--- RECORD EXCERPTS ---

= Beginning of Section =

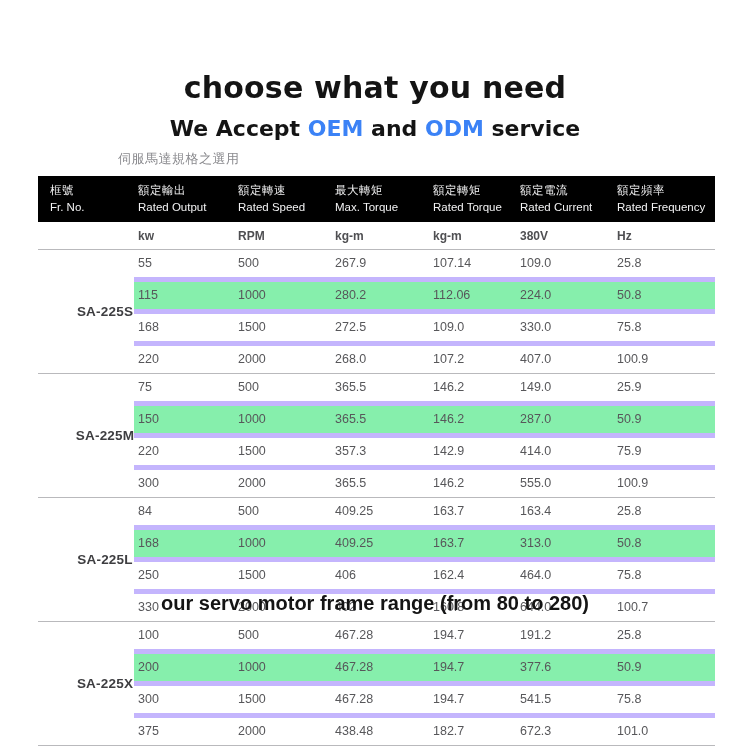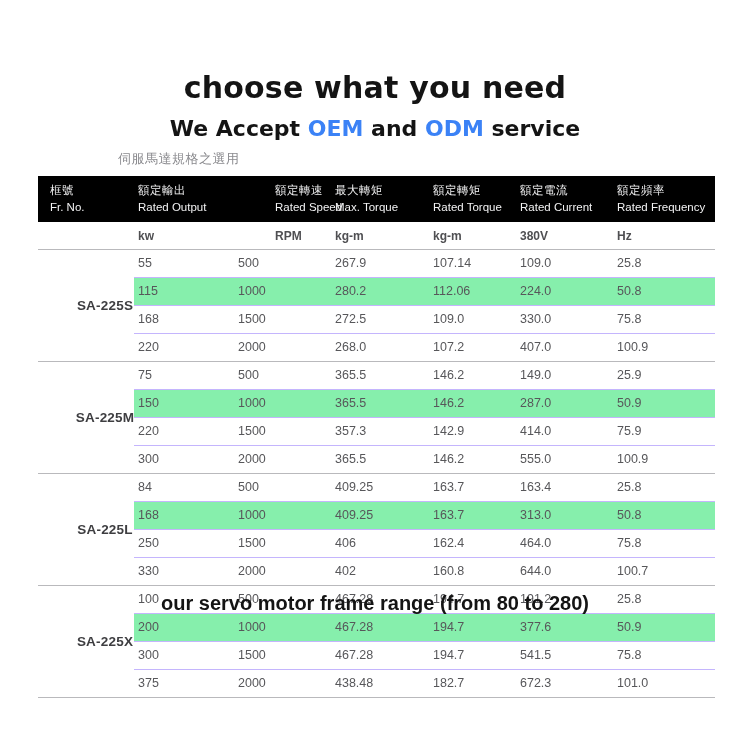--- a/index.html
+++ b/index.html
@@ -109,7 +109,7 @@
 
   
   .c1{left:100px;}
-  .c2{left:200px;margin-left:37px;}
+  .c2{left:200px;}
   .c3{left:297px;}
   .c4{left:395px;}
   .c5{left:482px;}

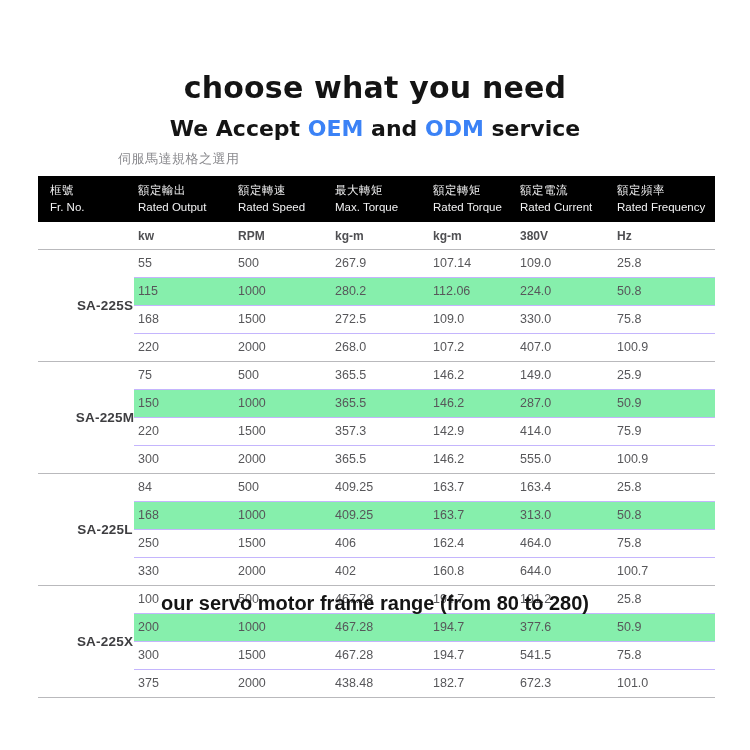--- a/index.html
+++ b/index.html
@@ -96,7 +96,7 @@
     position:relative;
     height:27px;
     margin-left:96px;
-    border-bottom:1px solid #c4b5fd;
+    border-bottom:5px solid #c4b5fd;
   }
   .drow:last-child{border-bottom:none;}
   .drow.hl{background:#86efac;}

= End of Section =

--- TASK GOAL ---
Print precisely the lines from the one with "margin-left:96px;" through the end of the data above, adding nothing.

--- PROBLEM SOLUTION ---
     margin-left:96px;
-    border-bottom:1px solid #c4b5fd;
+    border-bottom:5px solid #c4b5fd;
   }
   .drow:last-child{border-bottom:none;}
   .drow.hl{background:#86efac;}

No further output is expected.